The search for the Golden State Killer, who has been linked to more than 50 rapes and 12 murders, recently resumed when police found a well-preserved DNA sample from one of the crime scenes. Matching the DNA found at the crime scene with the individual in question was made significantly easier with the wide range of DNA databases available. Detectives eventually found a near-match on a genealogy website called GEDmatch where customers upload their own DNA profiles. The detectives uploaded the DNA sample in question to the website, and even went as far as to check a box certifying that the DNA was their own. Although the matches found were relatives of the suspect, through the site-provided family trees, detectives were able to find genetic information about the suspect and other relatives who had not personally uploaded their data.

“I’m impressed that they’ve solved a lot of cold cases as a result of genetic testing and matching, so I think it’s an enormous asset to the police department,” said government teacher and Mock Trial adviser David Pugh. “If the police are conducting a legitimate search with good intentions, the evidence they find is legal and fair game.”

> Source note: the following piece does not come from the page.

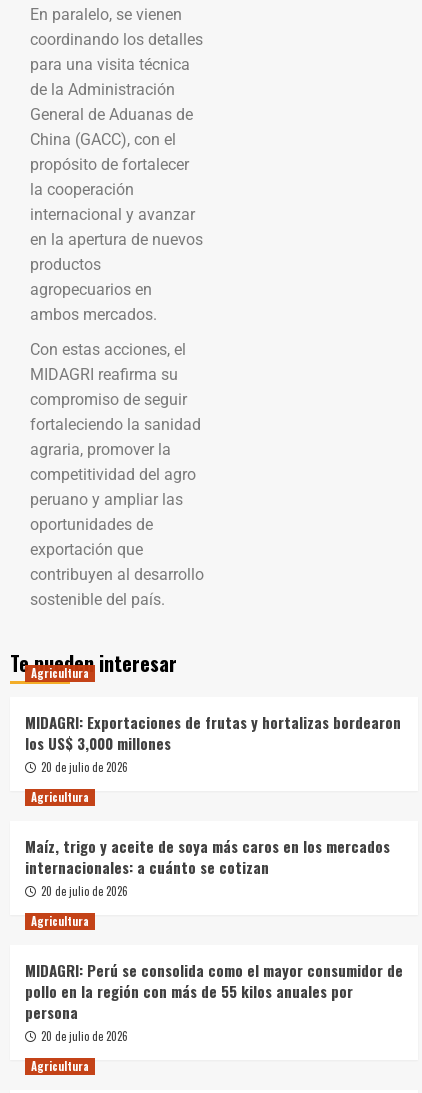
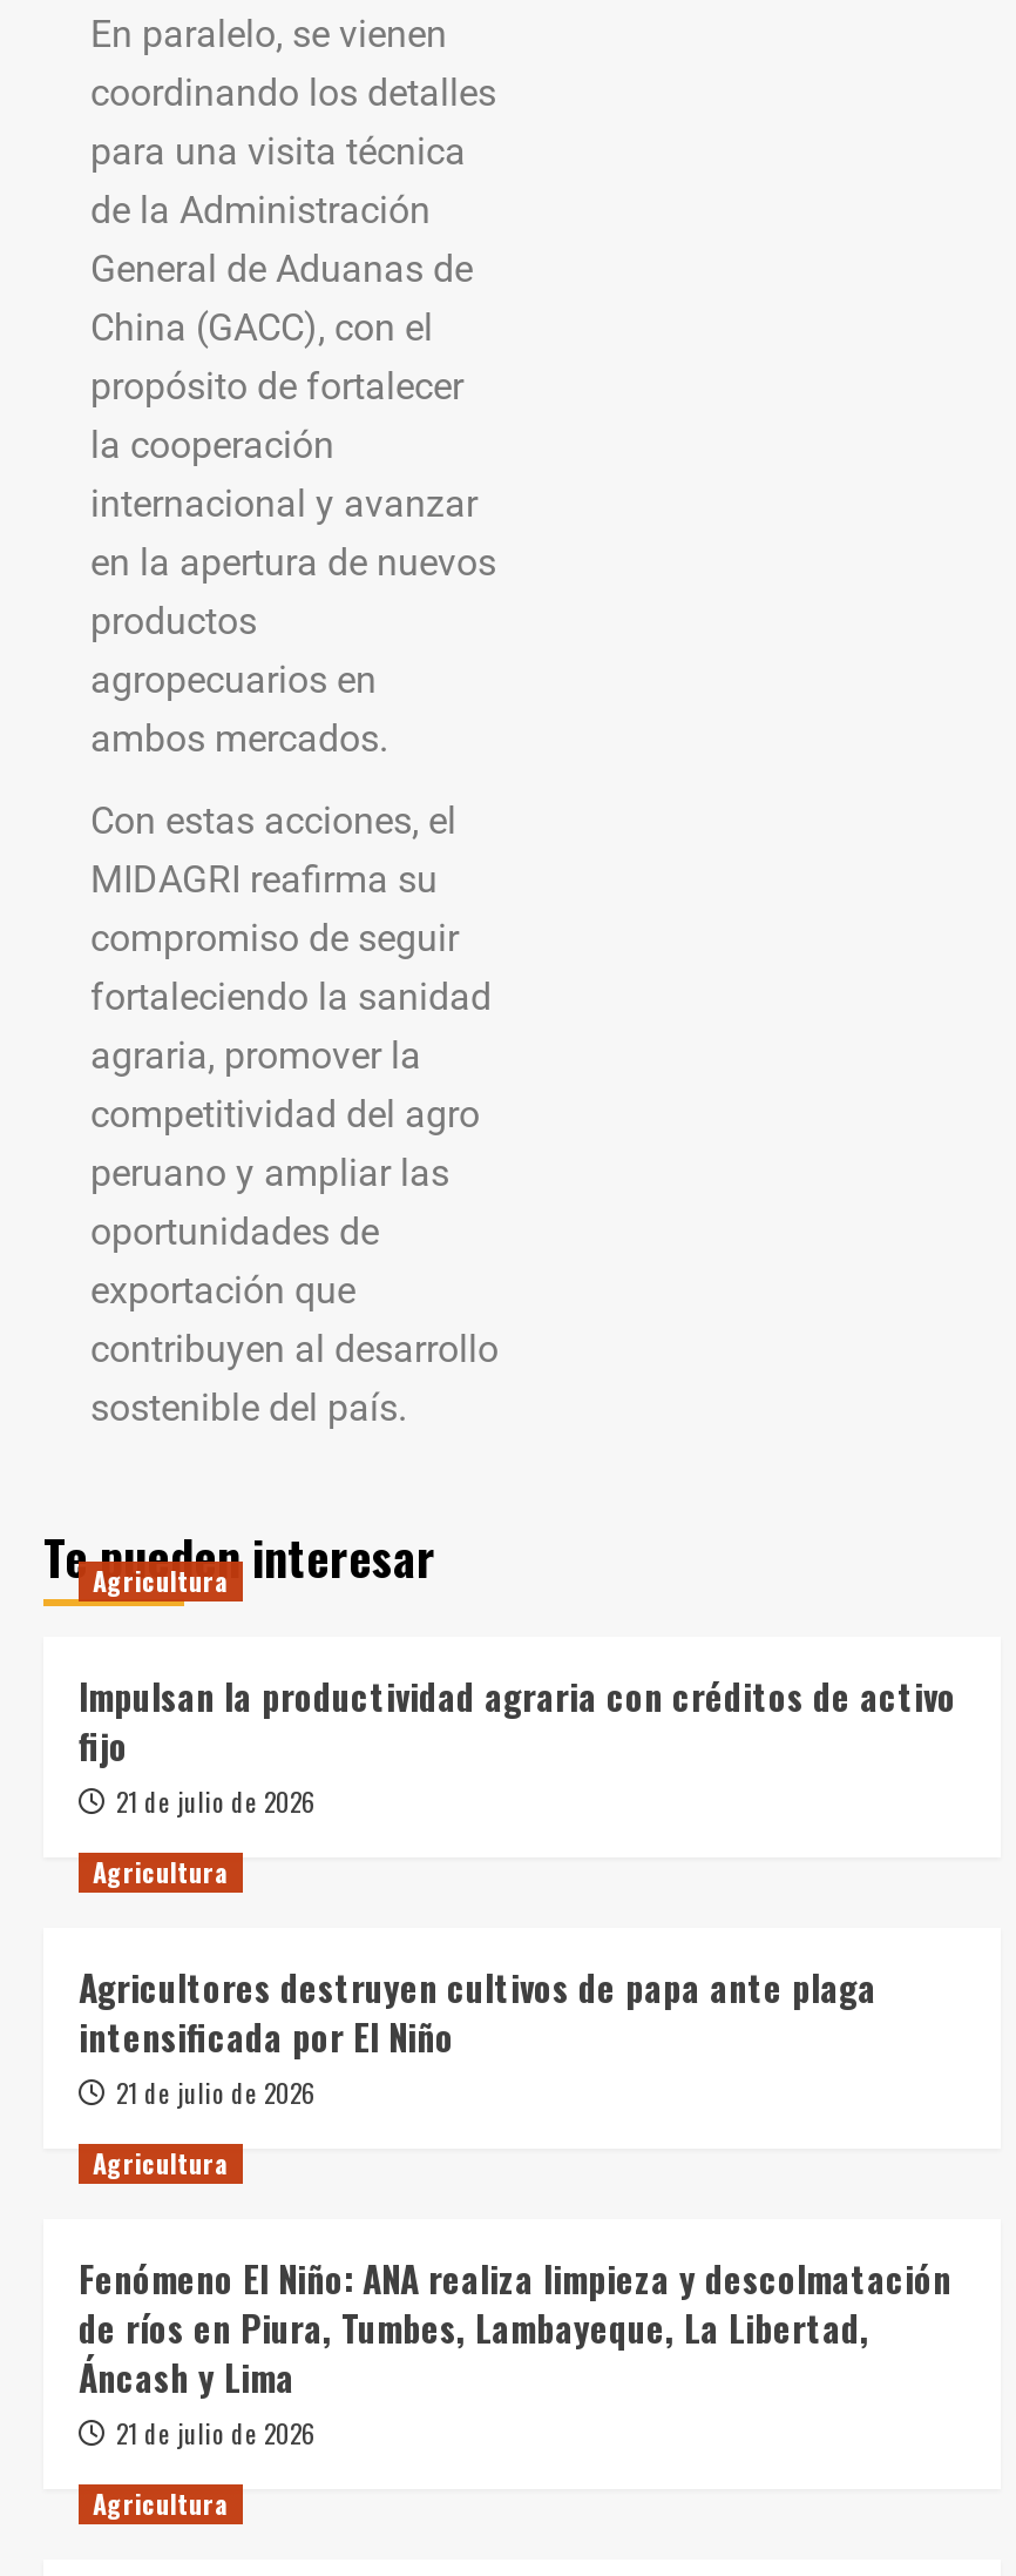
[25,710,401,774] MIDAGRI: Exportaciones de frutas y hortalizas bordearon | los US$ 3,000 millones | 20 de julio de 2026 -> [79,1668,956,1819] Impulsan la productividad agraria con créditos de activo | fijo | 21 de julio de 2026
[25,834,390,898] Maíz, trigo y aceite de soya más caros en los mercados | internacionales: a cuánto se cotizan | 20 de julio de 2026 -> [79,1960,876,2110] Agricultores destruyen cultivos de papa ante plaga | intensificada por El Niño | 21 de julio de 2026
[25,958,403,1044] MIDAGRI: Perú se consolida como el mayor consumidor de | pollo en la región con más de 55 kilos anuales por | persona | 20 de julio de 2026 -> [79,2251,951,2450] Fenómeno El Niño: ANA realiza limpieza y descolmatación | de ríos en Piura, Tumbes, Lambayeque, La Libertad, | Áncash y Lima | 21 de julio de 2026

Consumer DNA genetic testing, an increasingly popular service, offers users the chance to look into their ancestry and genetic health risks. Companies such as 23andMe and AncestryDNA sell testing kits starting at $100, including a saliva collection kit and detailed reports that are sent to customers six to eight weeks after the company receives the sample. Reports include information about one’s ancestry and whether customers are at risk for several cancers, autoimmune disorders and other impairments; wellness factors such as muscle composition and lactose intolerance; and traits including eye color, hair loss and skin pigmentation.

There are undoubtedly benefits to taking DNA tests: they can enable people to learn about diseases they may be genetically predisposed to and can provide valuable information about one’s ancestry and background. In the case of certain diseases, such as breast cancer, finding a predisposition to the disease before the cancer spreads and poses a more harmful threat would give one the option of taking precautionary measures. In the case of other diseases, however, finding out early may cause needless worry.

I’ve thought about finding out what my chances of getting Alzheimer’s are. To be honest, I don’t want to know because if I knew about it, I would just be anticipating that moment when I’m diagnosed.”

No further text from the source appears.